Remains of weed seeds
Photo 1. Remains of weed seeds eaten by seed predators. When fall tillage is
delayed or avoided, predators,including carabid beetles, will consume seeds
of many weed species. Seeds that are buried through tillage are protected from
predation and may survive for decades.

Also keep in mind that for many weed species, tillage can result in a flush of weeds by exposing seeds to germination cues including light and soil nitrates. Winter annual weeds – including many in the mustard family – are particularly sensitive to these cues in the early fall. Therefore, delaying tillage until late fall or early spring is one strategy for reducing potential problems with these weeds (Photo 2).

Field pennycress and sheperd's-purse weeds
Photo 2. Fall tillage can stimulate germination of winter annual weeds, including
field pennycress and sheperd’s-purse (two largest weeds shown in photo), both
of which may host insects and diseases of mustard family crops.

Time tillage to manage manure and minimize nutrient and soil loss

Incorporation of manures within 12 hours of application is generally recommended to avoid loss of N as ammonia. Since manure applications must be made 90 to 120 days before crop harvest, manure application and associated tillage is most safely accomplished in the fall. This is particularly true for vegetables that are in contact with soil and are destined for fresh consumption.
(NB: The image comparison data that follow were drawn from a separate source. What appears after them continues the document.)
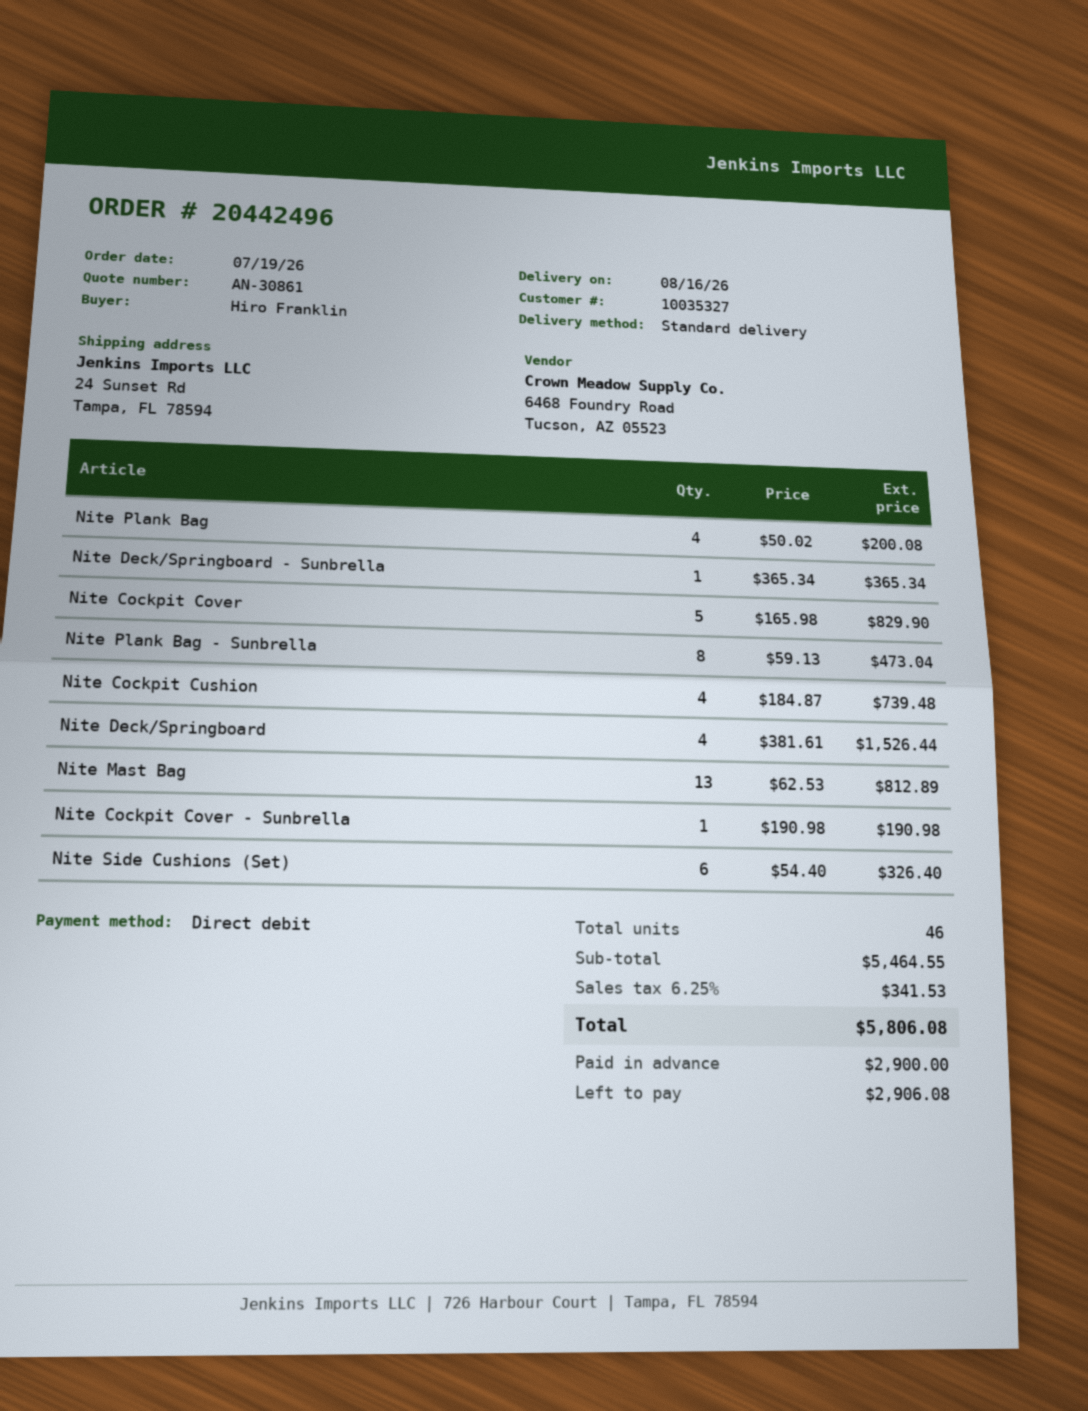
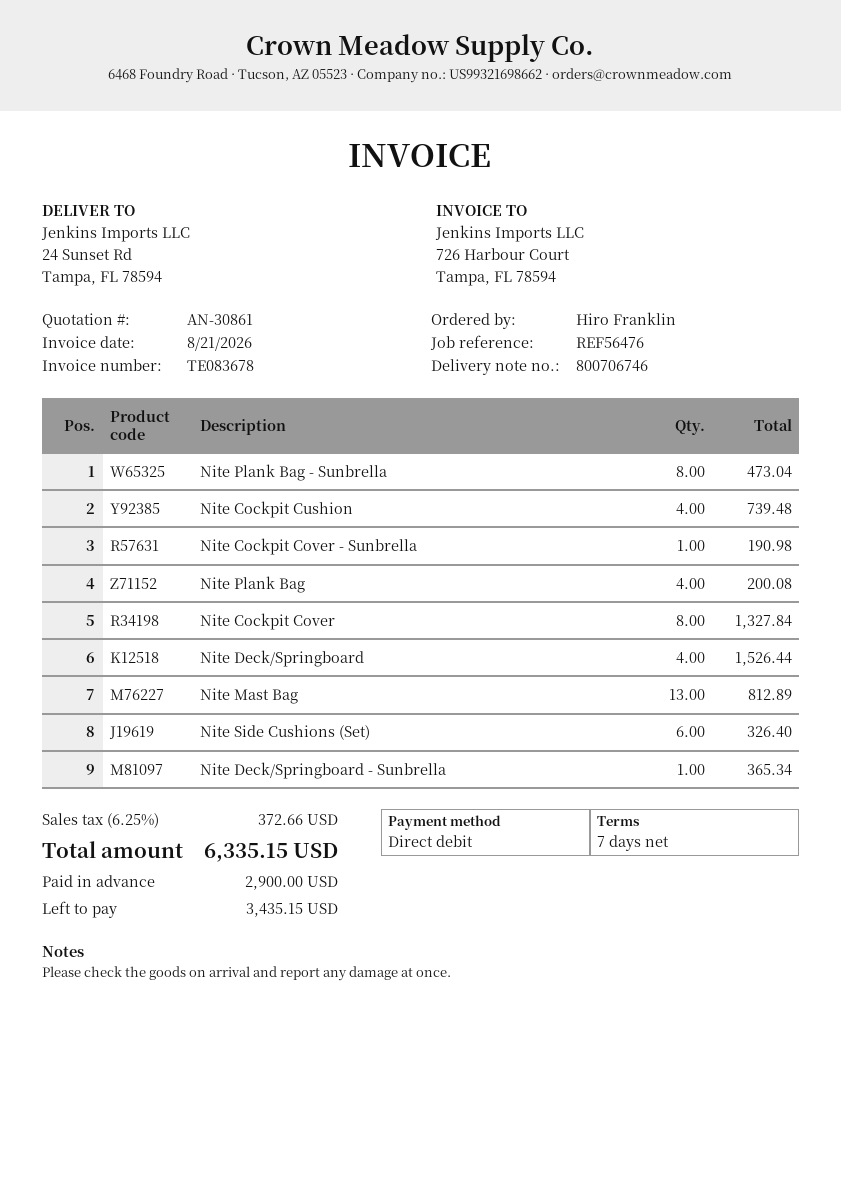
Nite Cockpit Cover: 5 for 829.90 -> 8 for 1327.84
tax: 6.25% = 341.53 -> 6.25% = 372.66
total: 5806.08 -> 6335.15
balance: 2906.08 -> 3435.15

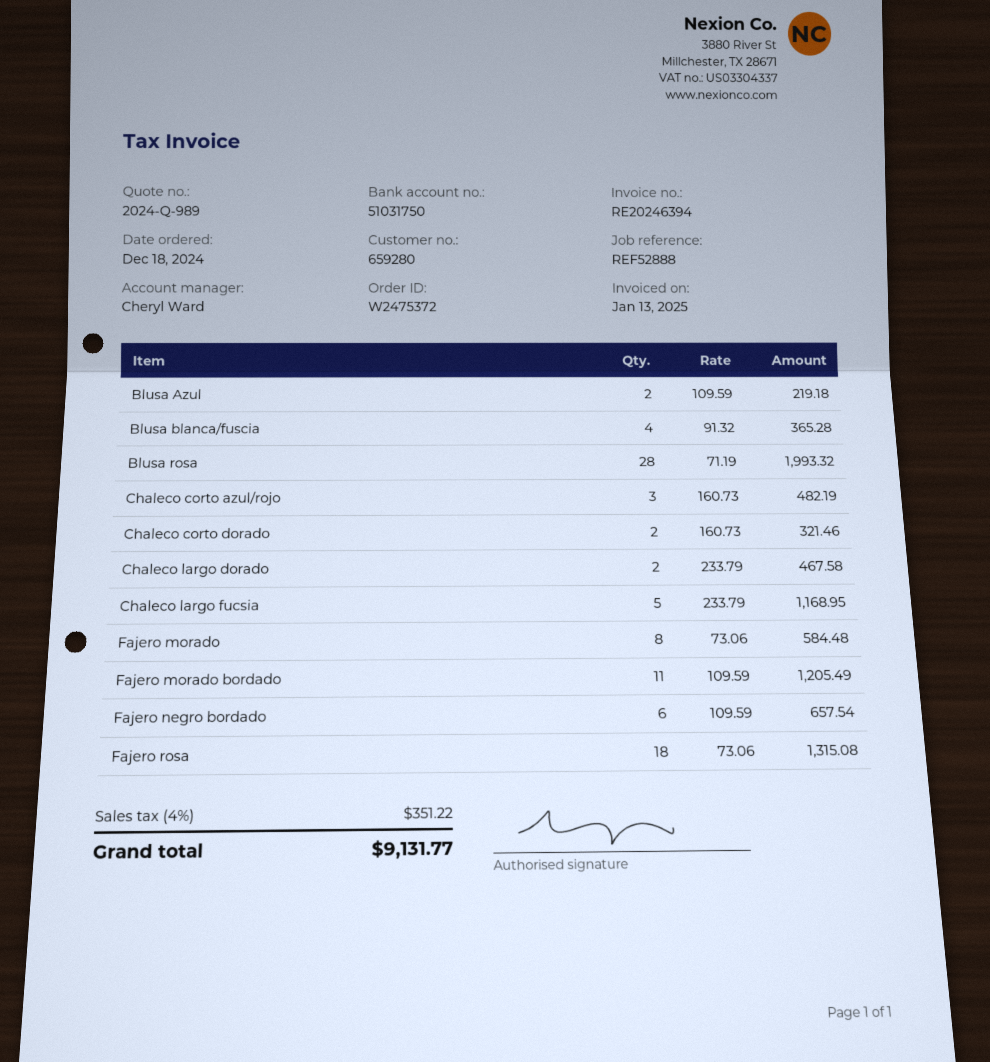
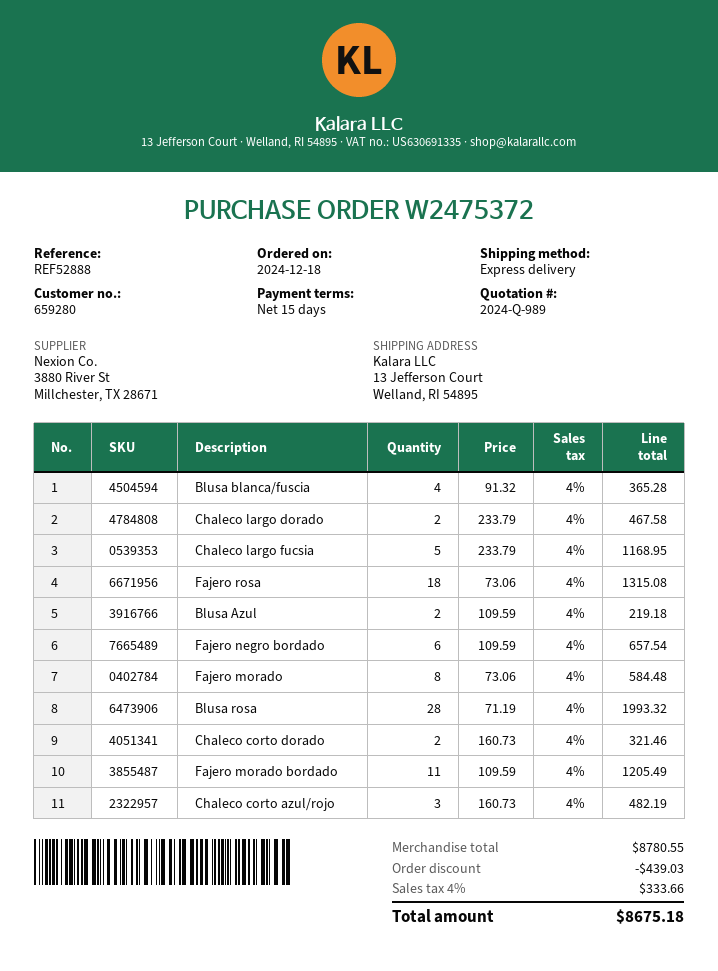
discount: none -> 439.03
tax: 4% = 351.22 -> 4% = 333.66
total: 9131.77 -> 8675.18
However, keep in mind that tillage in the fall exposes soil to erosion and can result in significant nutrient and soil losses.

Where fall-tillage is used for manure incorporation or disease management, planting a cover crop immediately following tillage, like winter rye, can reduce nutrient losses and protect the soil. Manure application and incorporation technologies that leave at least some crop residue in place, such as injection systems and vertical tillage, are also useful for minimizing soil loss.

Implement conservation tillage where possible

Although strict no-till production is challenging in vegetable crops, many opportunities exist for reducing the number of tillage passes or the amount of soil disturbance with each pass. Less tillage can result in lower costs, improved soil characteristics and, ultimately, higher yields. Conservation tillage practices range from relatively simple approaches, like using less aggressive tillage tools (i.e., chisel plow or spade instead of a moldboard plow or rototiller) or planting fall cover crops with a no-till drill, to more experimental approaches like “zone tillage,” where tillage is targeted only to the area of the field where it is needed most. For example, strip-tillage systems commonly used in field crops can be successfully adapted to vegetable productions systems (see Photos 3 and 4).

Strip tillage
Photo 3. Butternut squash grown under strip tillage. In strip-tilled production, a
winter rye cover crop was planted in the fall following light disking of last year’s
bean crop; squash was planted into 9-inch wide by 12-inch deep strips that were
tilled in the spring. Note that soil splash on leaves in conventional tillage (see photo
below) is avoided where strip tillage was used.

Conventional tillage
Photo 4. Butternut squash grown under conventional spring tillage. In strip-tilled
production, a winter rye cover crop was planted in the fall following light disking
of last year’s bean crop; squash was planted into 9-inch wide by 12-inch deep strips
that were tilled in the spring. Note that soil splash on leaves in conventional tillage
is avoided where strip tillage was used.

In sum, decisions about whether, when and how to till should be guided by the knowledge of how tillage impacts specific soils and pests. When specific benefits of fall tillage are not obvious, consider saving time and money and improving your soils by delaying, reducing or eliminating tillage.

Dr. Brainard’s work is funded in part by MSU‘s AgBioResearch.